What's the difference if I use derivatives with HTX than not? Best to do this in taxable accounts, because you don't receive a dividend per se. With this, a counter-party guarantees that your ETF will generate that rate of return on the swap. The key is who is the counter-party which in this case is National Bank, which he's comfortable with. You don't get cash flow, but you get the exact rate of return on the Canadian equity market appreciation, plus dividend. It's a nice one-stop.

HOLD

They are a little different than most other ETFs. This is a swap-based ETF. Basically, a contract between Horizon and National Bank. These are total return ETFs so there is no distribution so very efficient for people making high income.

BUY

HXF-T or HXT-T? He likes both. This one is Toronto, while the other is US. They are basically swap vehicles, which is different from most ETF's where they actually hold the security. There is no distribution, so are for people who want to retain the distributions within the ETF. A great vehicle for someone who is still working and doesn't want the income.

BUY

HXS-T and HXT-T in a non-registered account. He likes this strategy based on a total return swap.
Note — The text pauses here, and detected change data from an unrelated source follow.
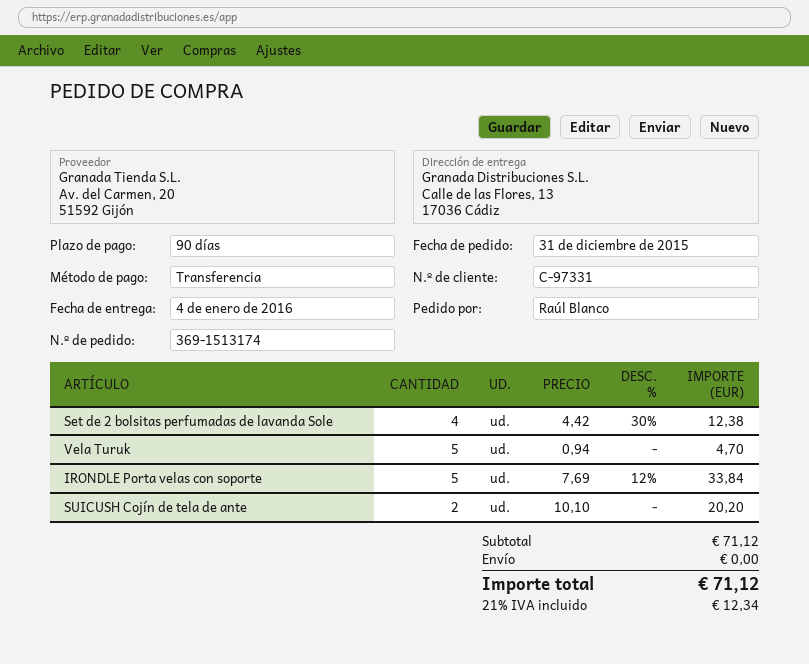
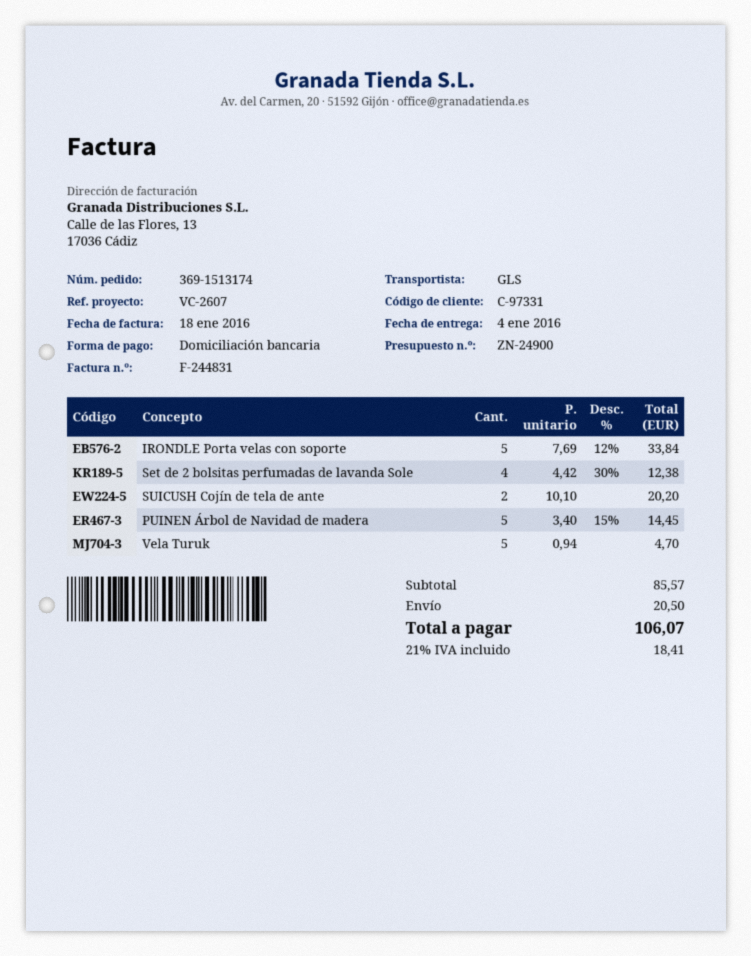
payment method: bank transfer -> direct debit
PUINEN Árbol de Navidad de madera: none -> 5 x 3.40 - 15% = 14.45
subtotal: 71.12 -> 85.57
shipping: 0.00 -> 20.50
tax: 21% = 12.34 -> 21% = 18.41
total: 71.12 -> 106.07

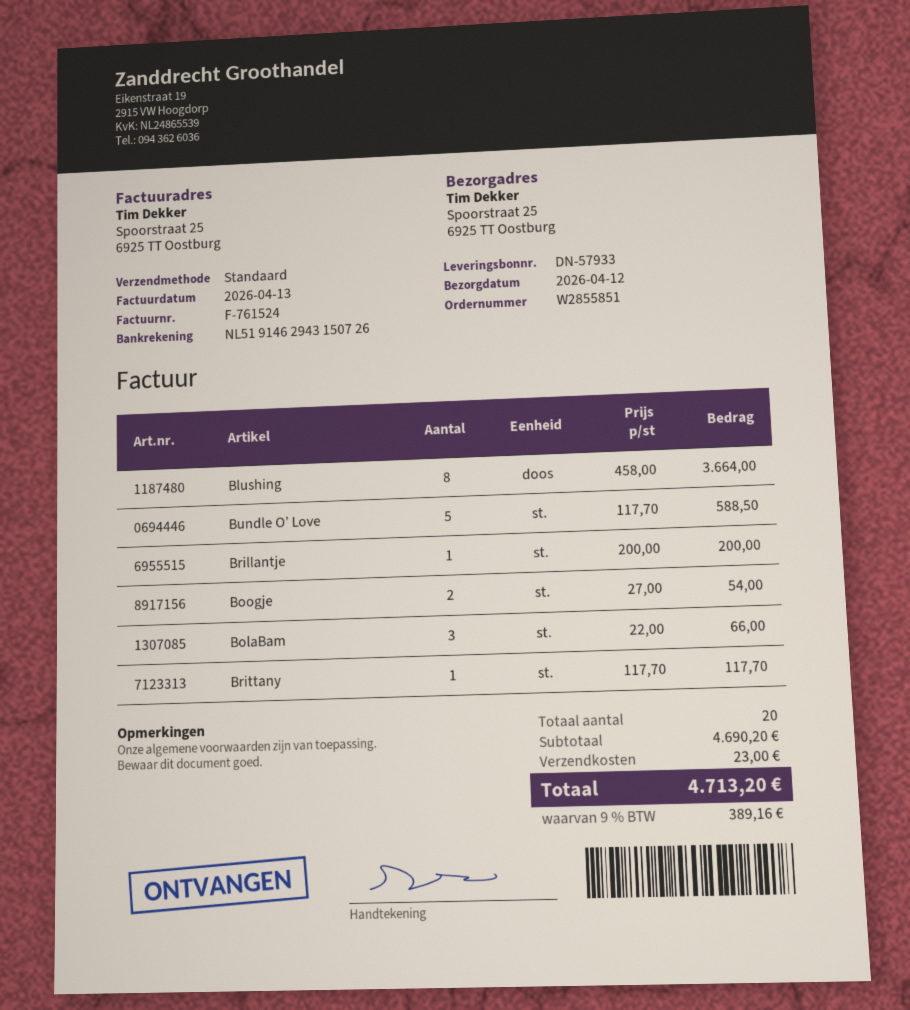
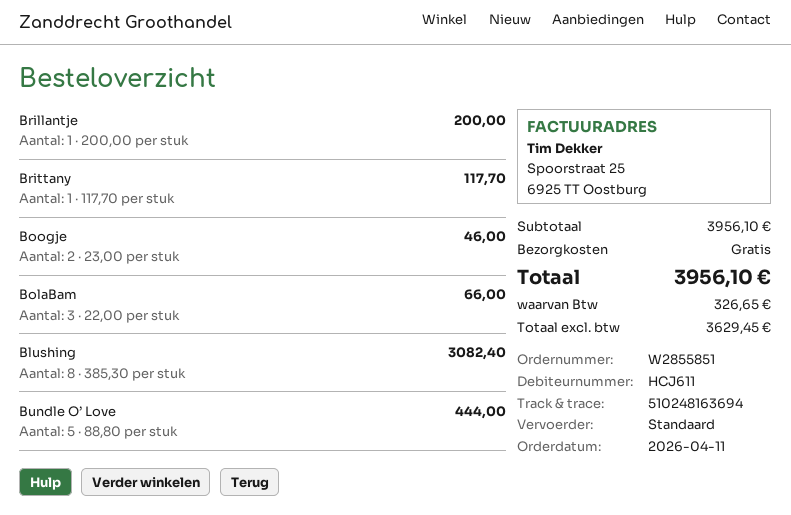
Blushing: 8 x 458.00 = 3664.00 -> 8 x 385.30 = 3082.40
Bundle O’ Love: 5 x 117.70 = 588.50 -> 5 x 88.80 = 444.00
Boogje: 2 x 27.00 = 54.00 -> 2 x 23.00 = 46.00
subtotal: 4690.20 -> 3956.10
shipping: 23.00 -> 0.00
tax: 389.16 -> 326.65
total: 4713.20 -> 3956.10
You only pay capital gains tax. There is no distribution. If you believe the markets will go higher for a number of years these are great instruments. A buy and hold for many years.

TOP PICK

This is extremely low cost. What is different about Horizons products is that they are a total return index. This is for someone who doesn’t want the income. There is no distribution, therefore there is no tax. It is all done with a SWAP. All you have to do is go onto Horizons website where there are a couple of really good concise explanations of what they are doing. 100% of it stays with their custodian and they do the SWAP thing, and their counter-parties are National Bank and CIBC.

COMMENT

This is a derivative play, which has scared some people. It holds the dividend and builds it into the capital costs. If you are not looking for income, this is not bad. Another one you could consider is the iShares TSX 60 (XIU-T).

COMMENT

It tracks the same index as the XIU-T. There is a major difference in terms of structure. HXT-T is structured around a total return swap. This allows them to run it very cheaply (3 basis points). It does not pay a dividend and accrues the yield to the NAV. It is tax efficient compared to XIU-T.

COMMENT

It uses forward contacts to replicate the return of the TSX 60. It tracks the TSX 60. He is not sure how the holdings’ dividends are treated for tax purposes.

PAST TOP PICK

(A Top Pick April 14/15. Down 2.35%.) Most markets peak on May 5, but the TSE Composite actually peaks on May 29. If you have invested in this, now would be a good time to consider making your move into more conservative investments, preferably cash, bonds, short-term notes, etc.

TOP PICK

TSX 60 finally broke through a 7 year high, which is technically very, very good. This is in an upward trend, above its 20 day moving average and is outperforming the S&P 500. The problem is, once you get into May to October, volatility increases virtually every year, so you want to protect yourself by owning this until May and then look for some technical signals to take some profits.

PAST TOP PICK

(Top Pick Dec 31’14, Down 2.72%) It was a market call, but it didn’t work out. He had hoped to hold until the end of May.

TOP PICK

The best time to own Canadian stocks relative to US stocks is right around the middle of December through until the middle of March each year. This year in particular looks interesting, because we have seen the TSE Composite slightly outperform the S&P during the last couple of weeks. Of greater importance is the earnings reports coming out during the 4th quarter, where results from the major US companies are not going to be that great.

PAST TOP PICK

(A Top Pick Nov 6/12. Up 11.86%.) Seasonal strength is from October to May of each year. Historically, the best time to own the Canadian market instead of the US market is from Dec 7 until March 7. Overnight, all of the commodities such as gold, oil, silver, copper are being bought by China. Canada is a commodity market. (See Top Picks.)

TOP PICK

One of the most actively traded ETFs in Canada. Basically, it tracks the market. You want to be in the Canadian market between December 7 and March 7 because that is the time when Canadian markets outperform the US markets. We are just about to enter that period of seasonal strength.